In 2021, Chinese paleoanthropologist Qiang Ji and colleagues described a new species, Homo longi, based on a late Middle Pleistocene skull from Harbin in northeastern China. They suggested Denisovans may belong to H. longi, but excluded Dali Man and contemporaneous East Asian specimens. They instead recommended reviving H. daliensis to accommodate these specimens. In a study published the same day, Israeli anthropologist Israel Hershkovitz and colleagues suggested the apparent diversity of supposedly unique forms during the Middle Pleistocene is the result of a complex network of cross-continental interbreeding, based on the 140 to 120 thousand years old Israeli Nesher Ramla remains which feature a mix of Neanderthal and H. erectus traits.

==Other possible Dali-type finds==
An assortment of primitive Homo skulls have tentatively been placed with the Dali find. The Maba Man, a 120 to 140 000 year old fragmentary skull from Guangdong in China shows the same general contours of the forehead. A partial female skeleton with skull from Jinniushan (also China) seems to belong to the same group, characterized by a very robust skull cap but less robust skull base. A possibly fourth member could be the Narmada skull from the Madhya Pradesh in India, consisting of a single robust cranial vault.

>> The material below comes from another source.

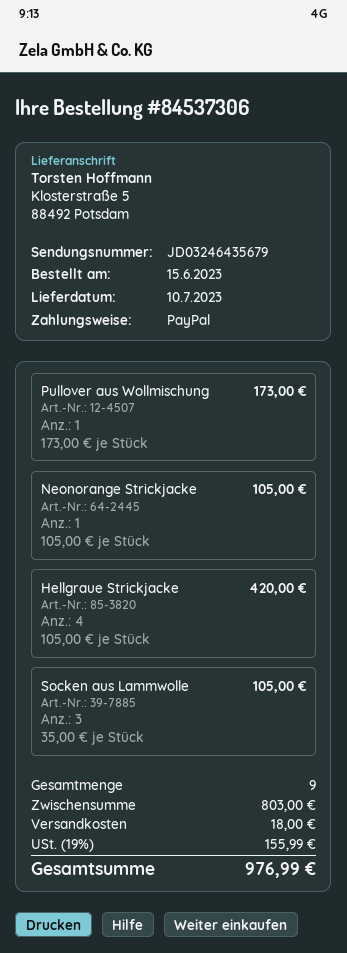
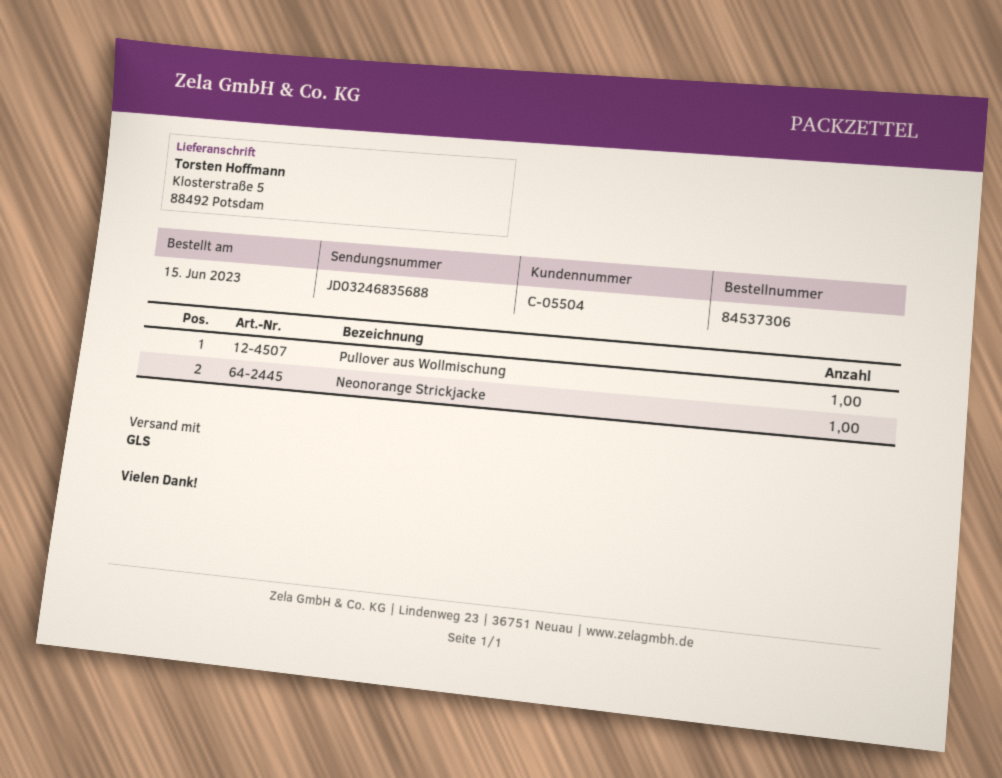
tracking number: JD03246435679 -> JD03246835688
Hellgraue Strickjacke: 4 -> none
Socken aus Lammwolle: 3 -> none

The Denisova hominin, represented originally by a very robust finger bone found in the Altai mountains in Russia, and to which especially the find of a partial mandible in the Baishiya Karst Cave on the Tibetan Plateau in China was later added, are still in discussion if they might be linked to the Dali people (see Denisovan §Specimens). DNA studies show the Denisovans with Mitochondrial DNA linking them to a very deep split in the human tree. This would make the DNA erectus rather than heidelbergensis or other more recent splits. However, the analysis of the nuclear DNA points to a sister group relationship with the neanderthals. Thus, it is possible that the archaic humans in Asia were a mixture of neanderthal relatives and an already widespread Asian erectus population.